Though “poet” is not what one first thinks of when Augustine’s name is mentioned, in City of God 15.22 he shares a bit of verse he wrote in praise of a candle (in laude quadam cerei), which he uses as an example of loving created things in preference to the God who made them. 1
Haec tua sunt, bona sunt, quia tu bonus ista creasti.
Nihil nostrum est in eis, nisi quod peccamus amantes
Ordine neglecto pro te, quod conditur abs te.
“These things are yours, they are good, because you, who are good, created them.
There is nothing of ours in them, except the fact that we sin, loving
what is made by you before you, 2 in neglect of the proper order.”

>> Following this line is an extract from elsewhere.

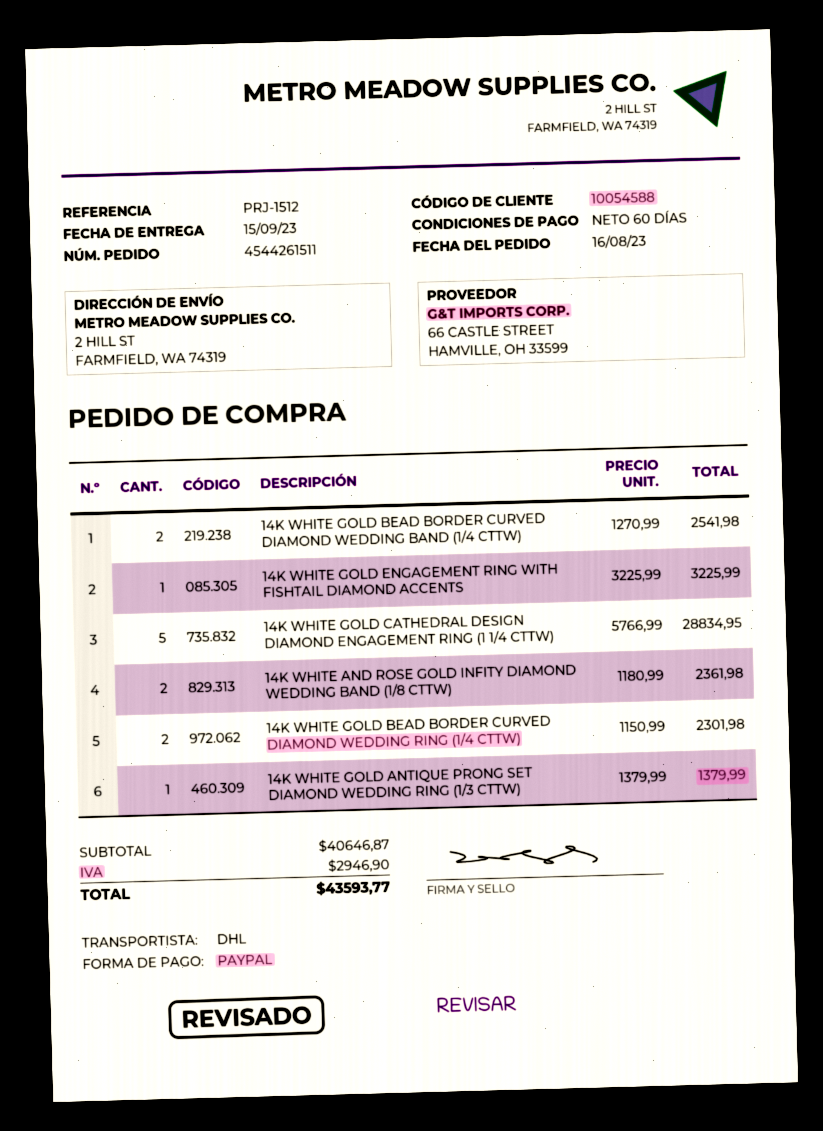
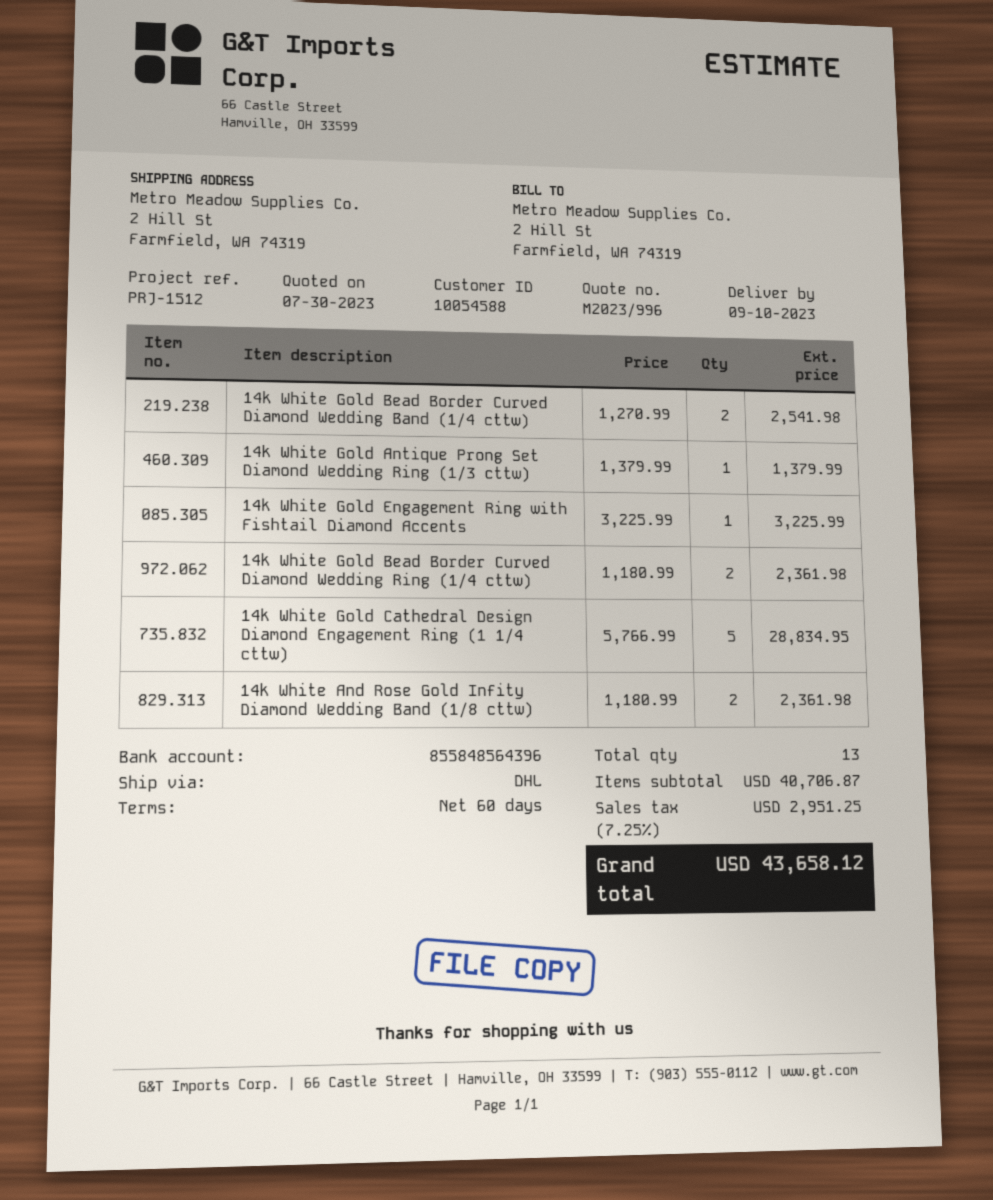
delivery date: 2023-09-15 -> 2023-09-10
14K WHITE GOLD BEAD BORDER CURVED DIAMOND WEDDING RING (1/4 CTTW): 2 x 1150.99 = 2301.98 -> 2 x 1180.99 = 2361.98
subtotal: 40646.87 -> 40706.87
tax: 2946.90 -> 2951.25
total: 43593.77 -> 43658.12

The lines display a nice use of repetition and polypototon (tua…tu; sunt…sunt: bona…bonus; pro te…abs te), as well as contrast (tua/nostrum/te) and alliteration (nihil nostrum). The form reinforces the content: in a picture of disorder, the “things” (haec) come first, as they so often do, while God comes last (te)–and we come in the middle (nostrum) with our disordered loves, trapped in our own sin between what we want and what we should want.
And yet these things are properly God’s, because they were made by Him: and so, properly speaking, we should both begin and end with Him, as Augustine does (haec tua, expression possession; abs te, expressing agency).